> TASK PROMPT
Which lines belong in your copy? Those from the start of the data through the line with "width: 624px;", exactly as written, without any pictures.

> SOURCE MATERIAL
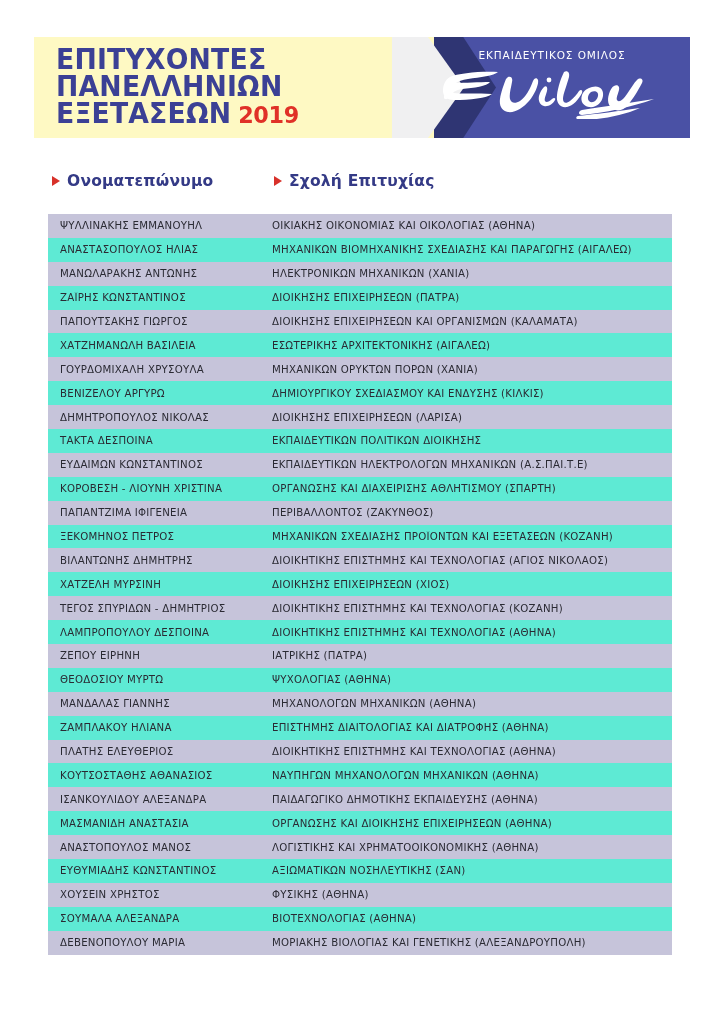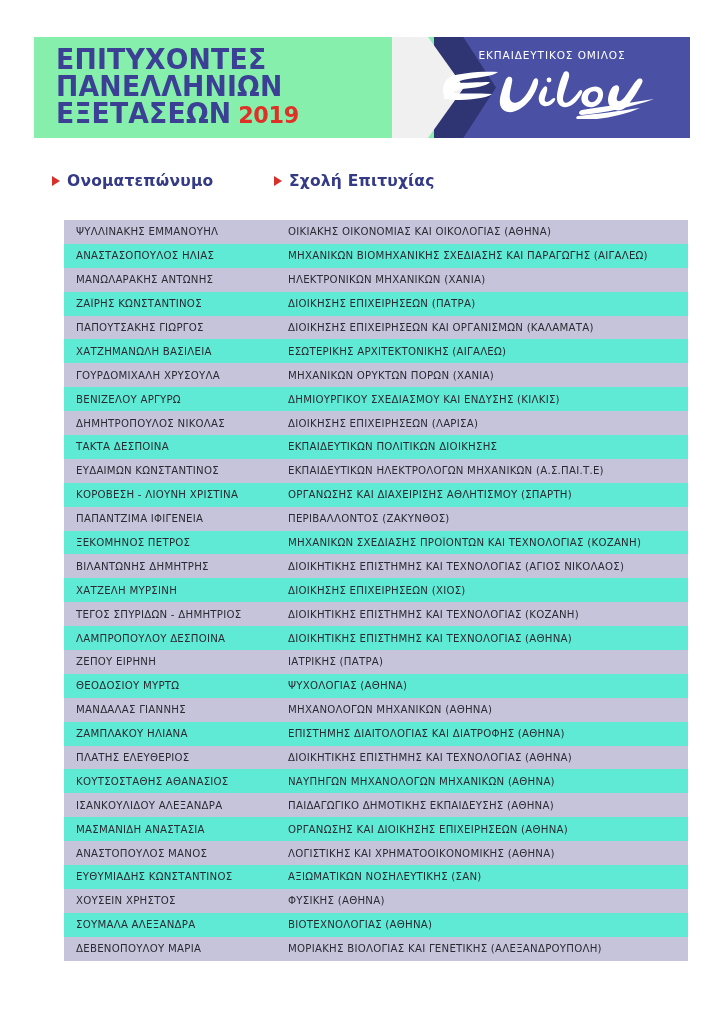--- a/index.html
+++ b/index.html
@@ -34,7 +34,7 @@
     top: 0;
     width: 400px;
     height: 101px;
-    background: #86efac;
+    background: #fef9c3;
     z-index: 3;
   }
 

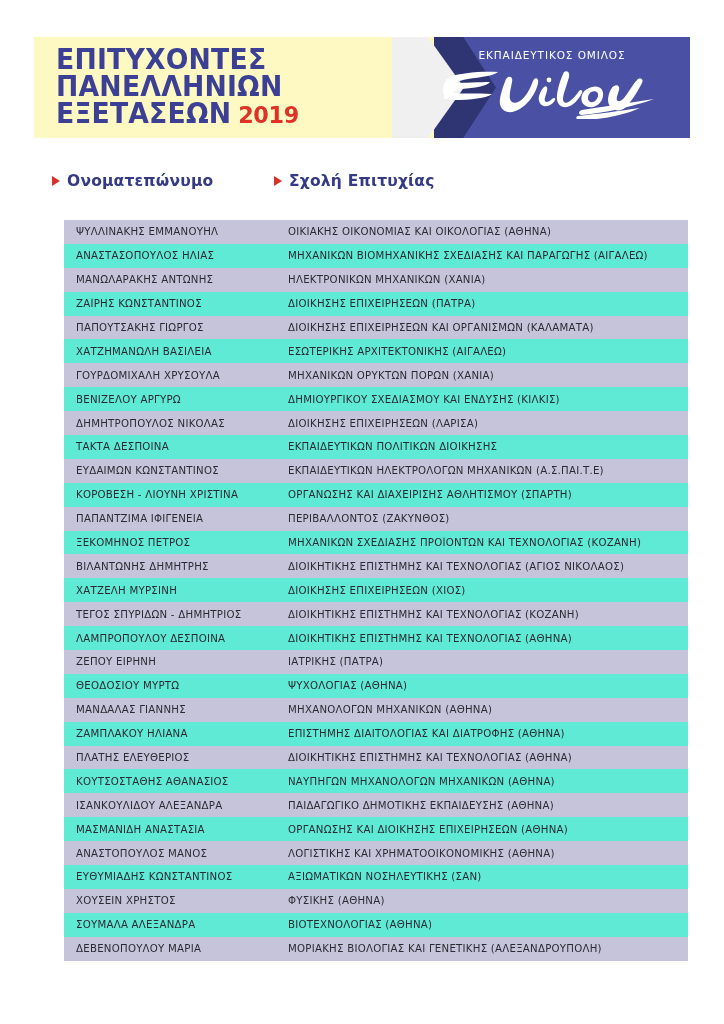--- a/index.html
+++ b/index.html
@@ -167,10 +167,9 @@
   
   .table {
     position: absolute;
-    left: 64px;
+    left: 48px;
     top: 214px;
     width: 624px;
-    margin-top: 6px;
   }
   .row {
     position: relative;

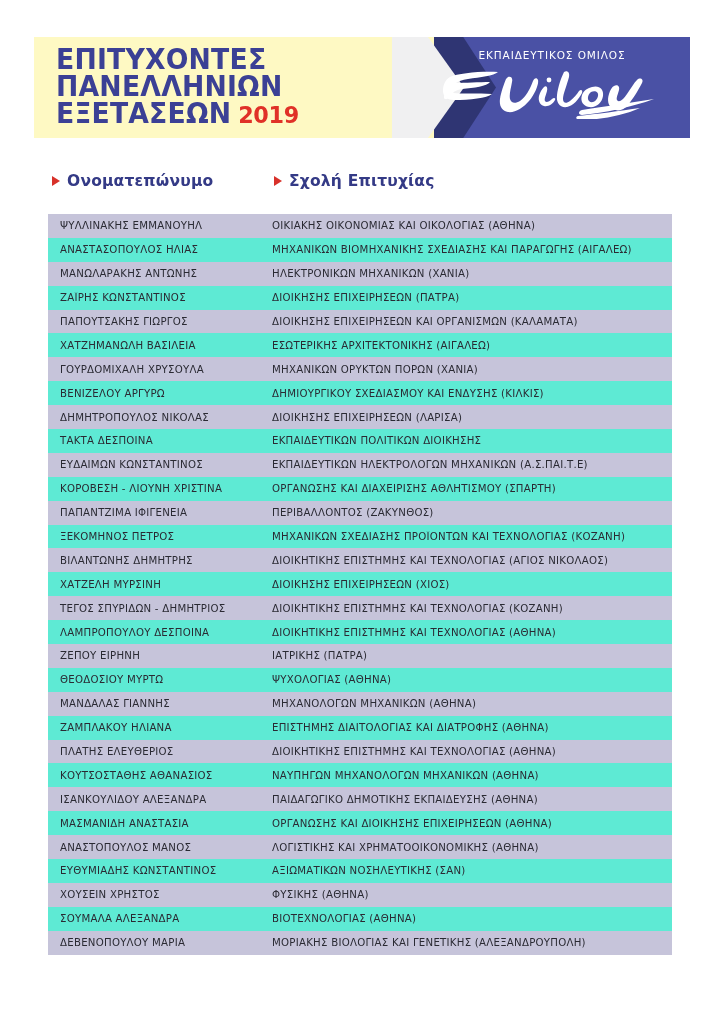--- a/index.html
+++ b/index.html
@@ -312,7 +312,7 @@
     </div>
     <div class="row">
       <div class="cell name">ΞΕΚΟΜΗΝΟΣ ΠΕΤΡΟΣ</div>
-      <div class="cell school">ΜΗΧΑΝΙΚΩΝ ΣΧΕΔΙΑΣΗΣ ΠΡΟΪΟΝΤΩΝ ΚΑΙ ΤΕΧΝΟΛΟΓΙΑΣ (ΚΟΖΑΝΗ)</div>
+      <div class="cell school">ΜΗΧΑΝΙΚΩΝ ΣΧΕΔΙΑΣΗΣ ΠΡΟΪΟΝΤΩΝ ΚΑΙ ΕΞΕΤΑΣΕΩΝ (ΚΟΖΑΝΗ)</div>
     </div>
     <div class="row shaded">
       <div class="cell name">ΒΙΛΑΝΤΩΝΗΣ ΔΗΜΗΤΡΗΣ</div>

> EXPECTED OUTPUT
--- a/index.html
+++ b/index.html
@@ -34,7 +34,7 @@
     top: 0;
     width: 400px;
     height: 101px;
-    background: #86efac;
+    background: #fef9c3;
     z-index: 3;
   }
 

--- a/index.html
+++ b/index.html
@@ -167,10 +167,9 @@
   
   .table {
     position: absolute;
-    left: 64px;
+    left: 48px;
     top: 214px;
     width: 624px;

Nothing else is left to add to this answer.